Duties and responsibilities
- Conduct standardized and observational evaluations to assess students' fine motor, sensory processing, visual-motor, and self-care skills
- Develop and implement individualized intervention plans aligned with IEP goals and the student's educational environment
- Provide direct therapy sessions targeting handwriting, scissor use, sensory regulation, and activities of daily living in school contexts
- Consult with general and special education teachers on classroom accommodations, adaptive equipment, and instructional modifications
- Participate in multidisciplinary IEP meetings, present evaluation findings, and write measurable annual goals in legally compliant language
- Administer and interpret standardized assessments including the BOT-2, Beery VMI, SIPT, and SPM for eligibility determination
- Design and set up sensory environments, movement breaks, and sensory diets to support self-regulation in the classroom
- Train paraprofessionals, teachers, and parents on therapeutic strategies, positioning, and assistive technology use
- Maintain progress notes, evaluation reports, and service logs in compliance with IDEA, state regulations, and district documentation standards
- Collaborate with physical therapists, speech-language pathologists, psychologists, and school nurses on shared student caseloads
Overview
School-based Occupational Therapists work at the intersection of child development, special education law, and functional skills training. Their job is to identify the specific barriers — motor, sensory, cognitive, or adaptive — that prevent a student from fully participating in school, and then design and deliver services that reduce or eliminate those barriers within an educational framework.
The daily reality of the role looks different from what many OT students expect coming out of clinical rotations. A school OT's morning might begin with a kindergartner's handwriting group, move to an IEP meeting for a student with autism where the OT presents evaluation results, and then shift to consulting with a third-grade teacher on how to modify pencil grip instruction for a student with dyspraxia. After lunch comes direct therapy with a student with cerebral palsy working on self-feeding skills in the cafeteria, followed by a sensory break intervention in a resource room and documentation on four students before the bell rings.
The legal framework is IDEA — the Individuals with Disabilities Education Act — and it shapes everything. Services must be educationally necessary, documented in the IEP, and delivered in the least restrictive environment. OTs who come from clinical backgrounds sometimes find this constraining; OTs who embrace the educational model find that it sharpens their ability to make functional, contextually meaningful goals rather than impairment-level ones.
Consultation is increasingly central to the role. Rather than pulling every student for individual therapy, school OTs are expected to train and support teachers and paraprofessionals who interact with students daily. The OT who can effectively transfer strategies to a classroom teacher multiplies their impact across a caseload in ways that a traditional pull-out model never could.

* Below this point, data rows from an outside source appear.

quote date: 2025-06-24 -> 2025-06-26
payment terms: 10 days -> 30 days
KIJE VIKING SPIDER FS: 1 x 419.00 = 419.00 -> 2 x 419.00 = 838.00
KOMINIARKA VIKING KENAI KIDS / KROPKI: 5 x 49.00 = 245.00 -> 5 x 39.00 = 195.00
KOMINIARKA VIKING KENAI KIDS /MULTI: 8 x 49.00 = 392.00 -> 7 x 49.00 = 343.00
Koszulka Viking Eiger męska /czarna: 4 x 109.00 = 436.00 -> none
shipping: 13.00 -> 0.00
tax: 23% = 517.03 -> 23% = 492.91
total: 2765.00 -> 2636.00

Itinerant OTs — those covering multiple schools — spend significant time driving between buildings and managing the logistics of having no permanent room or consistent space. Sensory gyms and dedicated therapy spaces exist at some schools, but many school OTs work in hallways, corners of resource rooms, and wherever they can carve out 30 minutes with a student.
Qualifications
Education:
- Master of Science in Occupational Therapy (MOT) or Master of Occupational Therapy (MOT) — minimum entry-level degree since 2007
- Doctorate in Occupational Therapy (OTD) — increasingly common for new graduates; may offer advantage in evaluation-heavy roles
- Fieldwork Level II placement in a school or pediatric setting is a strong differentiator for new graduates
Licensure and credentials:
- State OT licensure (required in all 50 states; exam through NBCOT)

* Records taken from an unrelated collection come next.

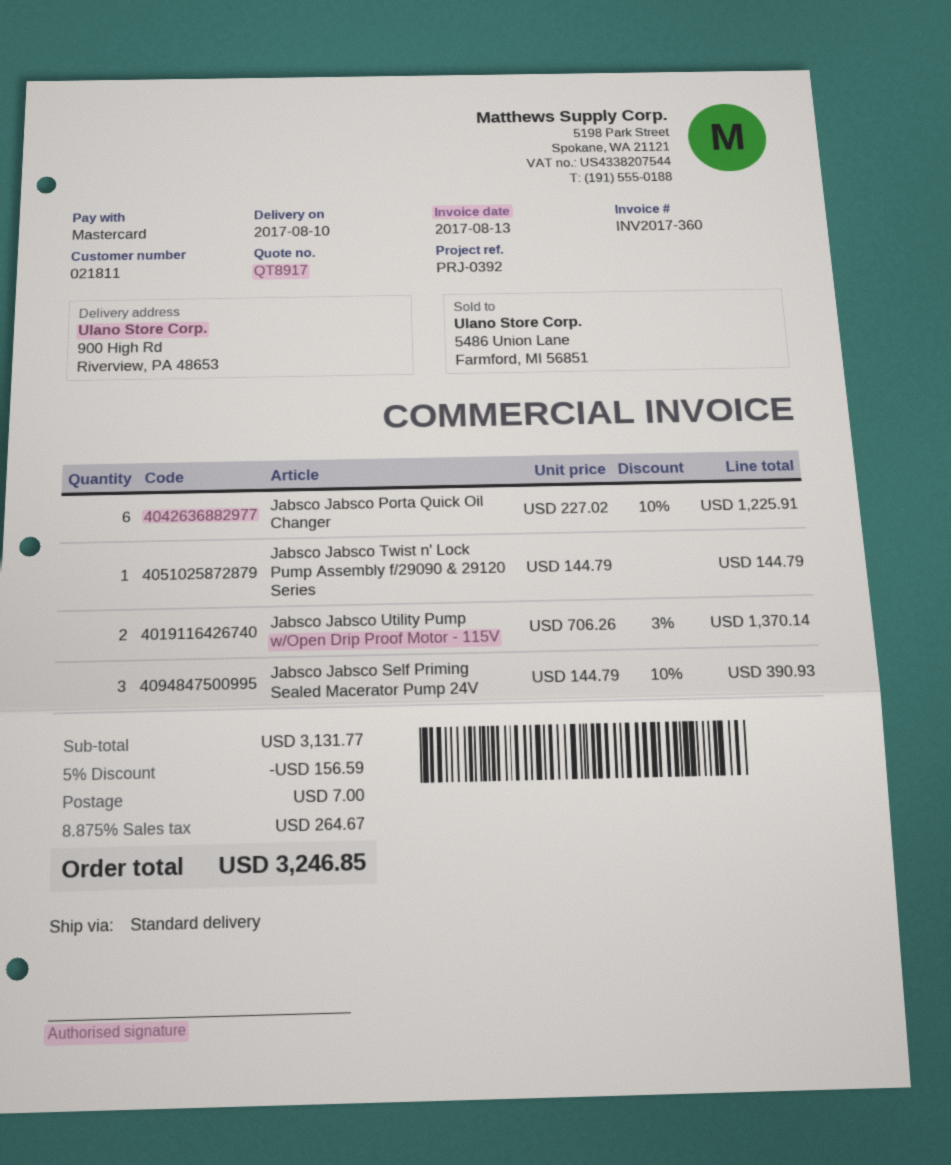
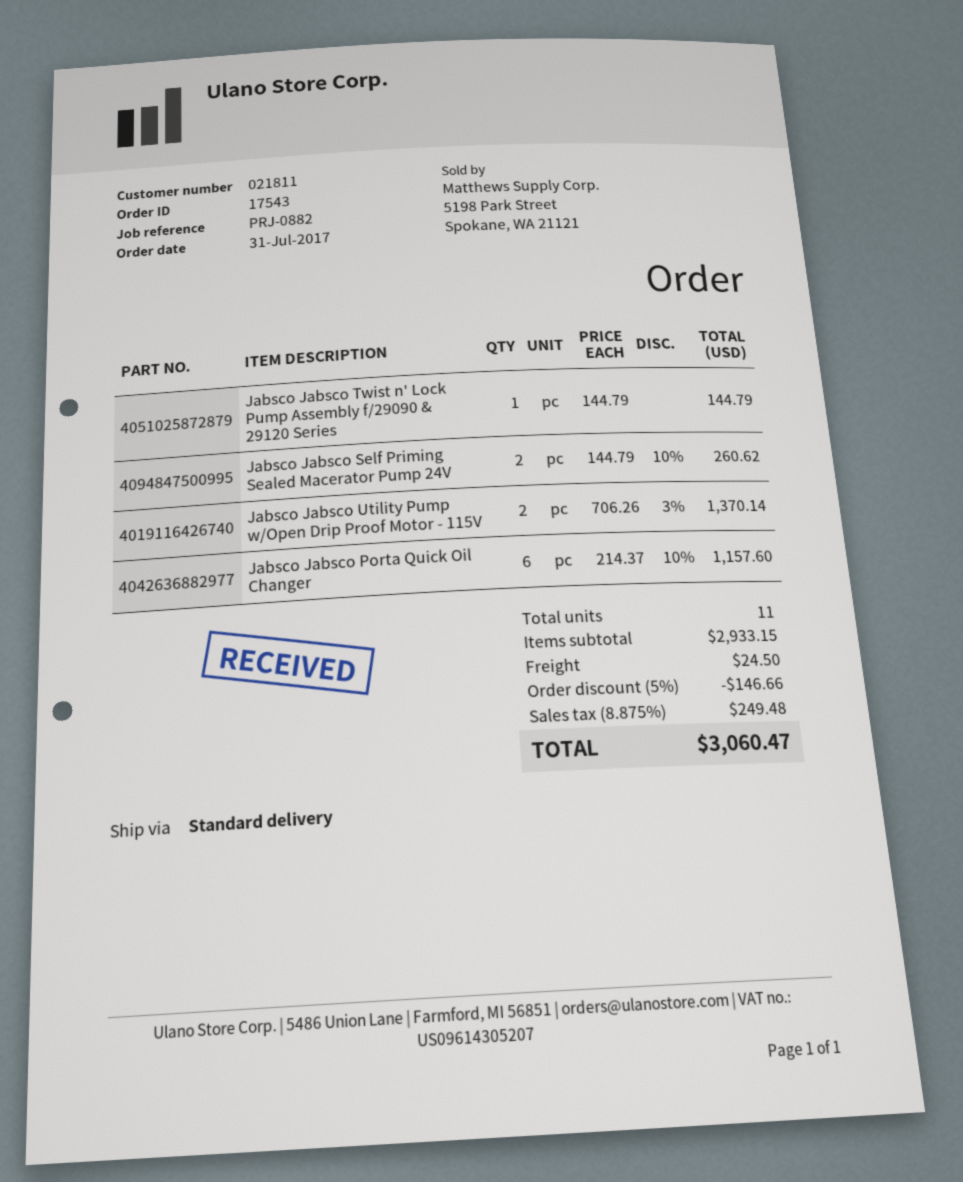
reference: PRJ-0392 -> PRJ-0882
Jabsco Jabsco Porta Quick Oil Changer: 6 x 227.02 - 10% = 1225.91 -> 6 x 214.37 - 10% = 1157.60
Jabsco Jabsco Self Priming Sealed Macerator Pump 24V: 3 x 144.79 - 10% = 390.93 -> 2 x 144.79 - 10% = 260.62
subtotal: 3131.77 -> 2933.15
discount: 5% = 156.59 -> 5% = 146.66
shipping: 7.00 -> 24.50
tax: 8.875% = 264.67 -> 8.875% = 249.48
total: 3246.85 -> 3060.47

- NBCOT OTR certification (required for initial licensure; renewal voluntary but professionally standard)
- State-specific educational services authorization or school OT credential (required in many states, including PA, CA, and TX)
- Certified Autism Specialist (CAS) or Sensory Integration and Praxis Tests (SIPT) certification — valued for high-needs populations
Assessment tools:
- Bruininks-Oseretsky Test of Motor Proficiency, 2nd Edition (BOT-2)
- Beery-Buktenica Developmental Test of Visual-Motor Integration (Beery VMI)
- Sensory Processing Measure (SPM) and Sensory Integration and Praxis Tests (SIPT)
- School Function Assessment (SFA) and AMPS for participation-level evaluation
Technical and practical skills:
- IEP goal writing under IDEA Part B (ages 3–21) and Part C (early intervention)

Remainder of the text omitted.